> [Exercise]: Find the word "spacing" below. Copy each line that has it.
Content starts
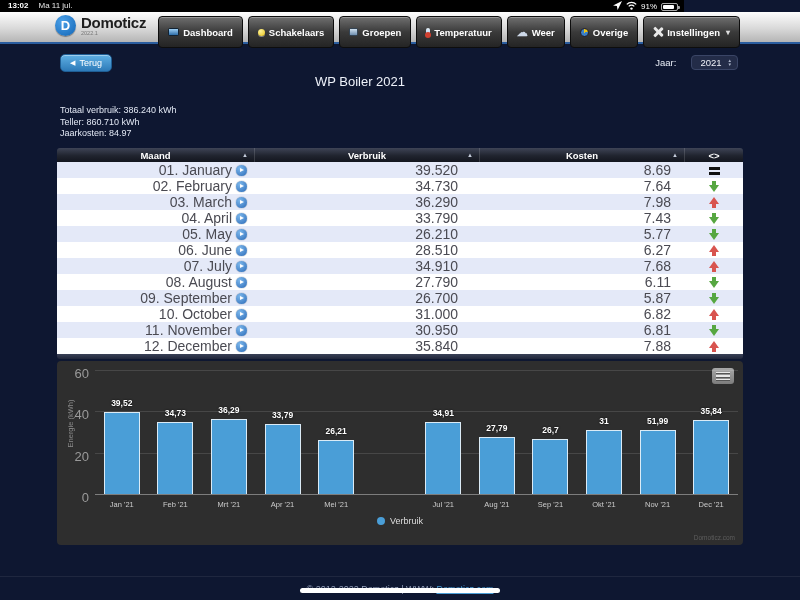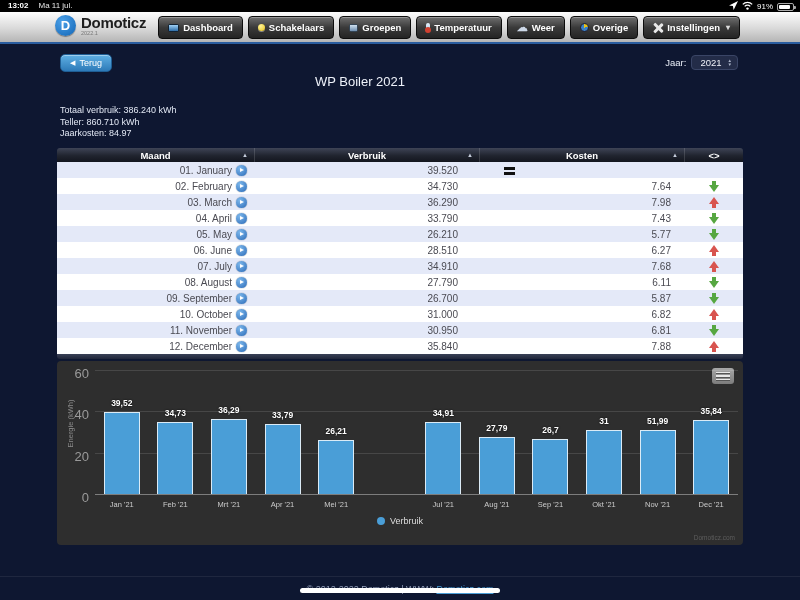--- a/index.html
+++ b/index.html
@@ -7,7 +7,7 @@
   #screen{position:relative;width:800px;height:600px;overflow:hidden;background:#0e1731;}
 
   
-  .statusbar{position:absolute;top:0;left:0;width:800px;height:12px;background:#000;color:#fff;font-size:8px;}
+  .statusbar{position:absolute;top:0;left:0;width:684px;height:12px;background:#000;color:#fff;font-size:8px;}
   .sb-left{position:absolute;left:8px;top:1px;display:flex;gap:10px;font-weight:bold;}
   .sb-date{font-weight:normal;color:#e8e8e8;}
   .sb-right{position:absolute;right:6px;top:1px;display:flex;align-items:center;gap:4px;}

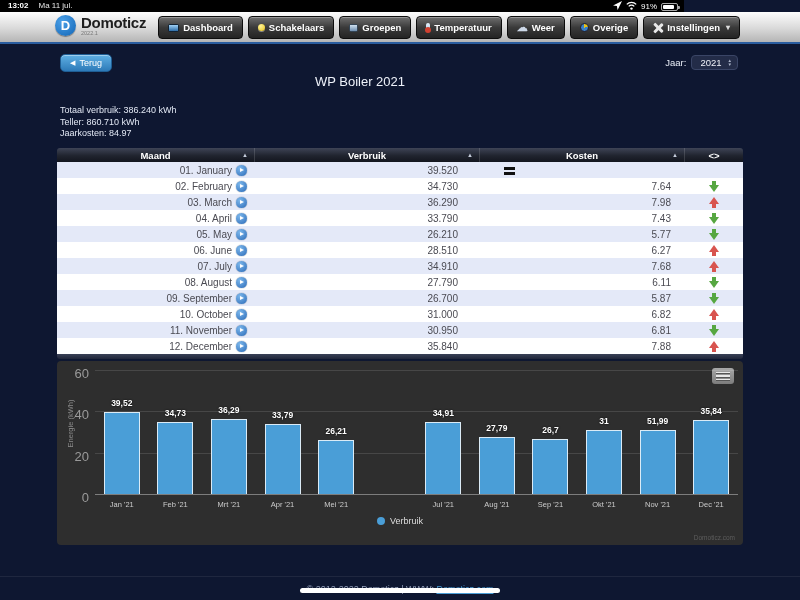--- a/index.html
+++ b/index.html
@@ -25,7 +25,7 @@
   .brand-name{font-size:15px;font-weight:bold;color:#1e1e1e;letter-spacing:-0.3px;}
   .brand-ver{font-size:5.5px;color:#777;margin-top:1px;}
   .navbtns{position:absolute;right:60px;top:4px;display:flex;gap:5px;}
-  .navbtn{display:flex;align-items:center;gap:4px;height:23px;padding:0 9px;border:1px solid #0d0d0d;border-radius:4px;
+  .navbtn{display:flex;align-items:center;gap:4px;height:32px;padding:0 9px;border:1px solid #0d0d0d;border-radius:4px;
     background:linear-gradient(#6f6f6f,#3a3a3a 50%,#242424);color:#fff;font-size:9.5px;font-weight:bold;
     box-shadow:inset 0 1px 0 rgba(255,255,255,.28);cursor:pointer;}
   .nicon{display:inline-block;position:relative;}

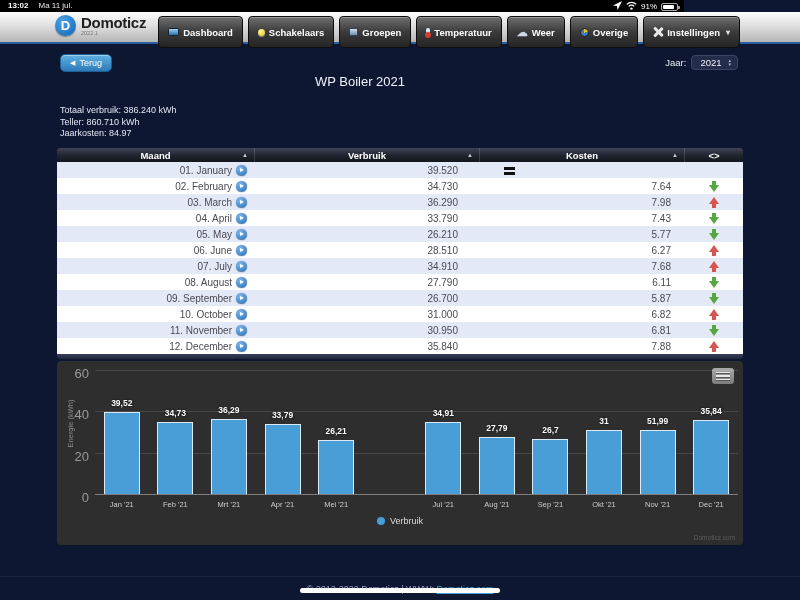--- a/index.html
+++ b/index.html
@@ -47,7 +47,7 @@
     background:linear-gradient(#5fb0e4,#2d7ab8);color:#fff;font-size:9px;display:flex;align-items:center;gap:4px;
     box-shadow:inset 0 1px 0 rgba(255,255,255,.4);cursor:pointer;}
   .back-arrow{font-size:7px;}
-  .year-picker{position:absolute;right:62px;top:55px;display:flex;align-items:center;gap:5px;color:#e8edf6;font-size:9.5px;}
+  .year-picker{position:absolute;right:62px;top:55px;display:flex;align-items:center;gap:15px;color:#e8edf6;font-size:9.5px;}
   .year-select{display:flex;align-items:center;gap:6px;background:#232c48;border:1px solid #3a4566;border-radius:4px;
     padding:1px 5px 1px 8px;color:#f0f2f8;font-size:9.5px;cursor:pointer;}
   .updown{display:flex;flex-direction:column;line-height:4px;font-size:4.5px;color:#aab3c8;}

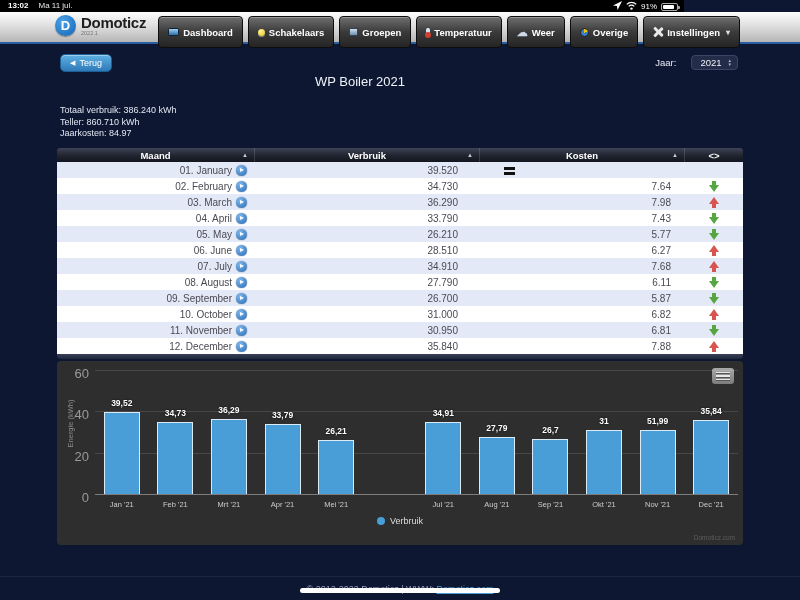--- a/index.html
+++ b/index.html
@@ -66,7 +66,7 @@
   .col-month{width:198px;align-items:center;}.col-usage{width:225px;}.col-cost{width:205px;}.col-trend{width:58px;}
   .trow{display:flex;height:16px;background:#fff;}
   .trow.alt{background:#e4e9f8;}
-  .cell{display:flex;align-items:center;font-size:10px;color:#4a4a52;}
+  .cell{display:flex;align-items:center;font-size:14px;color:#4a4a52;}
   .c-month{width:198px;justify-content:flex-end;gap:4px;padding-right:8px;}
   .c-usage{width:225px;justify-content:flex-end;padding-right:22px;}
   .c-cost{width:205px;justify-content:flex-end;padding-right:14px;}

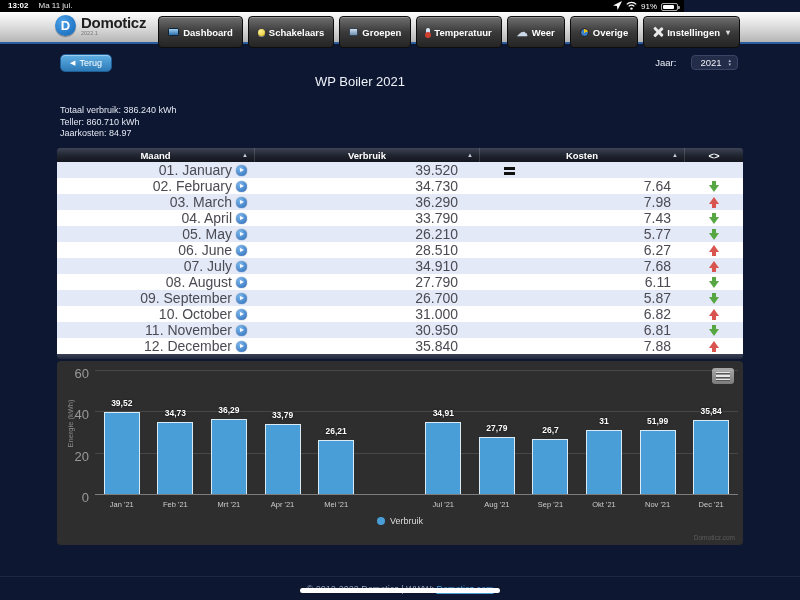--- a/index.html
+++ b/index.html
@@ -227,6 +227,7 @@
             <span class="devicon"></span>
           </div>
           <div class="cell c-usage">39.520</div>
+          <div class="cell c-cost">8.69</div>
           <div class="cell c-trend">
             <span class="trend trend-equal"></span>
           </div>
Content ends
Content starts
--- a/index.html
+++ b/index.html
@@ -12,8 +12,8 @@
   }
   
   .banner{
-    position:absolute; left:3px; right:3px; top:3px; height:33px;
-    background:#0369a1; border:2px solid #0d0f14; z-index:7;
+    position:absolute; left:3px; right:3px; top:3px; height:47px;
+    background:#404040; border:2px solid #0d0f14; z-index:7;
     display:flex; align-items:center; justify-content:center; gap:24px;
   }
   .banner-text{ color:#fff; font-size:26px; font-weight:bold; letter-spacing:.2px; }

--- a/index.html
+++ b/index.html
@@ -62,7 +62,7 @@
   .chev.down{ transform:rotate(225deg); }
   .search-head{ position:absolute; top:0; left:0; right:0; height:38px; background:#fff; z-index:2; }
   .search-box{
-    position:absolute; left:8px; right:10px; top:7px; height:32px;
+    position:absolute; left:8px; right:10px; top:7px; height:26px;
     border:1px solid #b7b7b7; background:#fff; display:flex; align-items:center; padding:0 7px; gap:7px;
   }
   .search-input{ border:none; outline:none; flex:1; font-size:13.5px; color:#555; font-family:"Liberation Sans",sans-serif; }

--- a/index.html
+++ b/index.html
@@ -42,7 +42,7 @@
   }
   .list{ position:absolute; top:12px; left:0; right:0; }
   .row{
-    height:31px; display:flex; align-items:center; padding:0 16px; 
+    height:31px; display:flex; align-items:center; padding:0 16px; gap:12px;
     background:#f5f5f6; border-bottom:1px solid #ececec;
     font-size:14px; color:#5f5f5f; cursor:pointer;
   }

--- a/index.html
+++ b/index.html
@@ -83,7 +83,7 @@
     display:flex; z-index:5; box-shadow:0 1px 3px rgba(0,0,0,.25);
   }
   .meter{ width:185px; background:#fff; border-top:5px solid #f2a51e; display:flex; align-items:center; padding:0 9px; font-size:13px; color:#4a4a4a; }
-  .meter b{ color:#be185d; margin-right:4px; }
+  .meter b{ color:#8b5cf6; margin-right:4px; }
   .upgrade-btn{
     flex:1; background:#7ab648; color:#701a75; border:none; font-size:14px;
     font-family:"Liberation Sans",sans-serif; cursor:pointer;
Content ends
> [Expected output]:
   .brand-name{font-size:15px;font-weight:bold;color:#1e1e1e;letter-spacing:-0.3px;}
   .banner-text{ color:#fff; font-size:26px; font-weight:bold; letter-spacing:.2px; }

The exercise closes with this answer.